Verständlich, lebte doch Weimar jahrzehntelang in dem Glauben, das dunkelste Kapitel seiner Geschichte auf dem Ettersberg und damit weit vor den Toren der Stadt museal entsorgt zu haben. Weimar ist Weimar und Buchenwald eben Buchenwald. Eine Rechnung, die aber nicht mehr aufgeht, seit in der Stadt die Diskussion um die Rolle Weimars als künftige Kulturhauptstadt Europas entbrannt ist. Dafür, daß dieses Ereignis auch endlich eine Entscheidung über die weitere Gestaltung und Nutzung des „Gauforums“ herbeiführen könnte, sollte eigentlich der Name Bernd Kaufmann bürgen. Der ehemalige Chef der Stiftung Weimarer Klassik wurde Anfang des Jahres zum Generalbevollmächtigten der Kulturhauptstadt GmbH berufen. Bereits vorab hat er klargestellt, daß Weimar, wenn es seiner Verantwortung gerecht werden will, 1999 nicht nur mit seinem „Glanz“, sondern auch mit seinem „Dreck“ aufwarten muß.

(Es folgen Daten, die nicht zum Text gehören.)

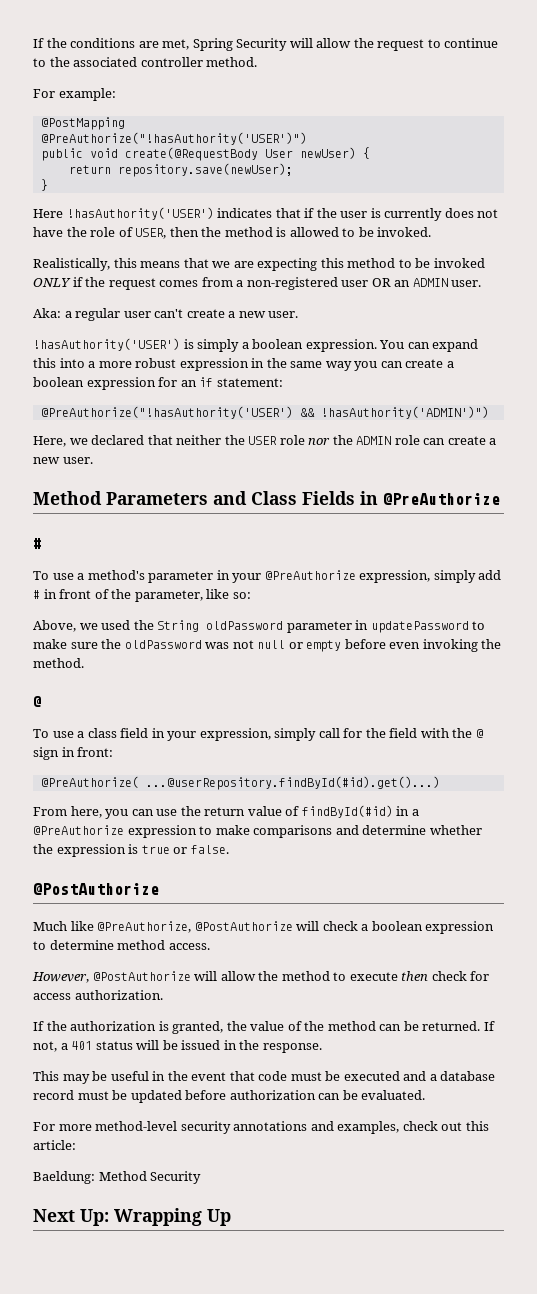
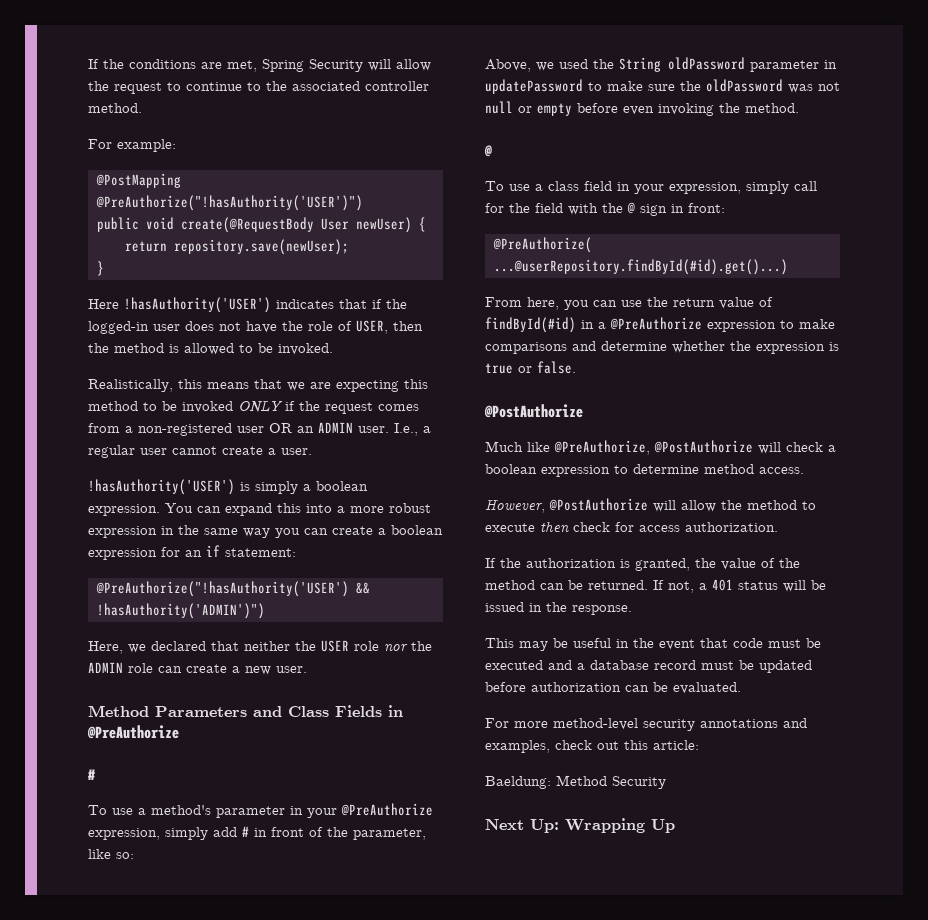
[340,208,443,221] user is currently -> [88,321,180,334] logged-in user
[33,308,61,318] // Aka: -> [394,423,418,436] I.e.,
[154,309,266,318] can't create a new -> [172,446,276,455] cannot create a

Also kehren wir noch einmal zurück in das Elephant des Jahres 1941, lesen weiter, was der Euthanasiearzt Mennecke dem lieben „Muttilein“ daheim über seinen ersten Arbeitstag auf dem Ettersberg noch zu berichten weiß: „...Als zweite Portion folgten nun insgesamt 1.200 Juden, die sämtlich nicht erst ,untersucht‘ werden, sondern bei denen es genügt, die Verhaftungsgründe (oft sehr umfangreich!) aus der Akte zu entnehmen. Es ist also eine rein theoretische Arbeit, die uns bis Montag einschließlich ganz bestimmt in Anspruch nimmt, vielleicht sogar noch länger. Von dieser zweiten Portion (Juden) haben wir heute noch gemacht: ich 17, Müller 15. Punkt 17 Uhr ,warfen wir die Kelle weg‘ und gingen zum Abendessen: kalte Platte Cervelatwurst (neun große Scheiben), Butter, Brot, Portion Kaffee! Kostenpunkt 0,80 Mk ohne Marken!!“
Acht Wochen später wohnt Dr. Mennecke im Berliner Hotel Esplanade.